## YOUR ASSIGNMENT
Leave out any picture and return the remaining listing below exactly as given.

## RECORDS SUPPLIED

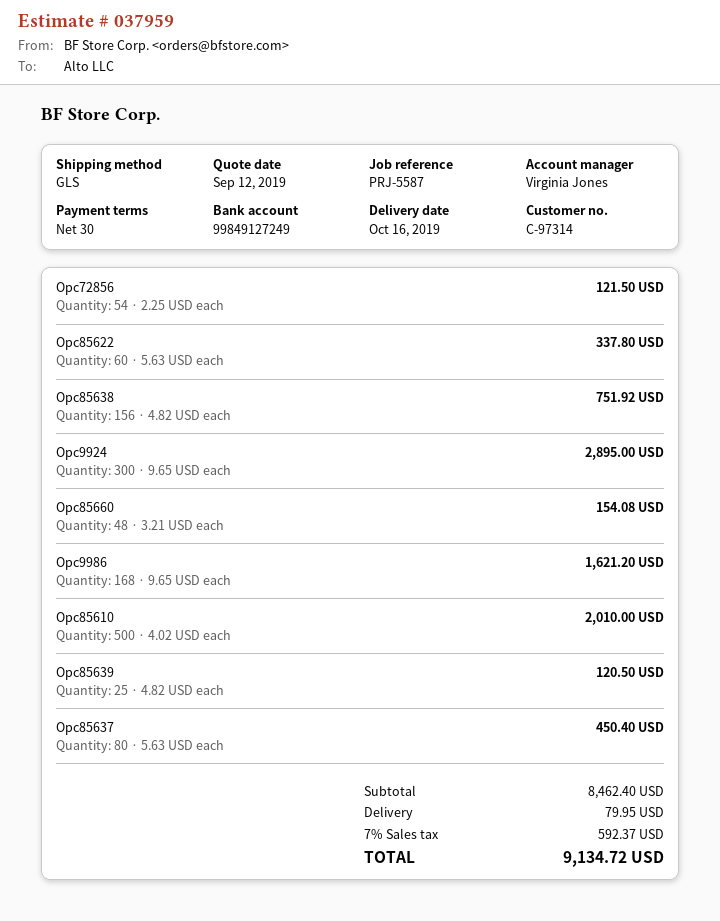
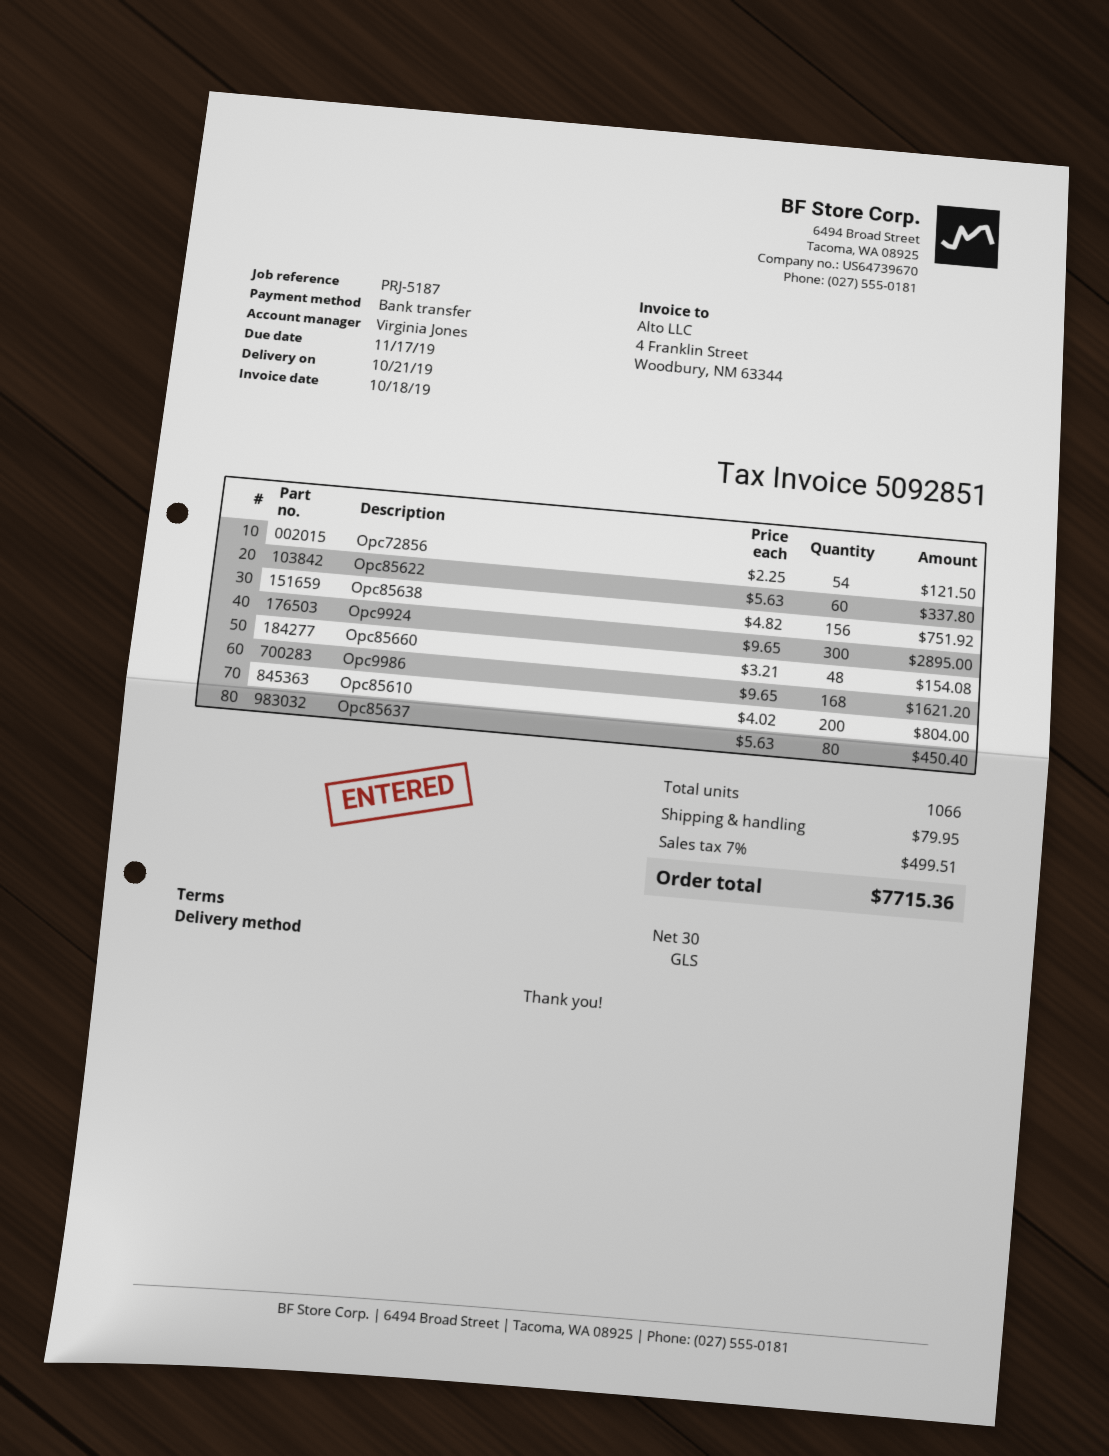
delivery date: 2019-10-16 -> 2019-10-21
reference: PRJ-5587 -> PRJ-5187
Opc85610: 500 x 4.02 = 2010.00 -> 200 x 4.02 = 804.00
Opc85639: 25 x 4.82 = 120.50 -> none
tax: 7% = 592.37 -> 7% = 499.51
total: 9134.72 -> 7715.36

## ANSWER SPACE
delivery date: 2019-10-16 -> 2019-10-21
reference: PRJ-5587 -> PRJ-5187
Opc85610: 500 x 4.02 = 2010.00 -> 200 x 4.02 = 804.00
Opc85639: 25 x 4.82 = 120.50 -> none
tax: 7% = 592.37 -> 7% = 499.51
total: 9134.72 -> 7715.36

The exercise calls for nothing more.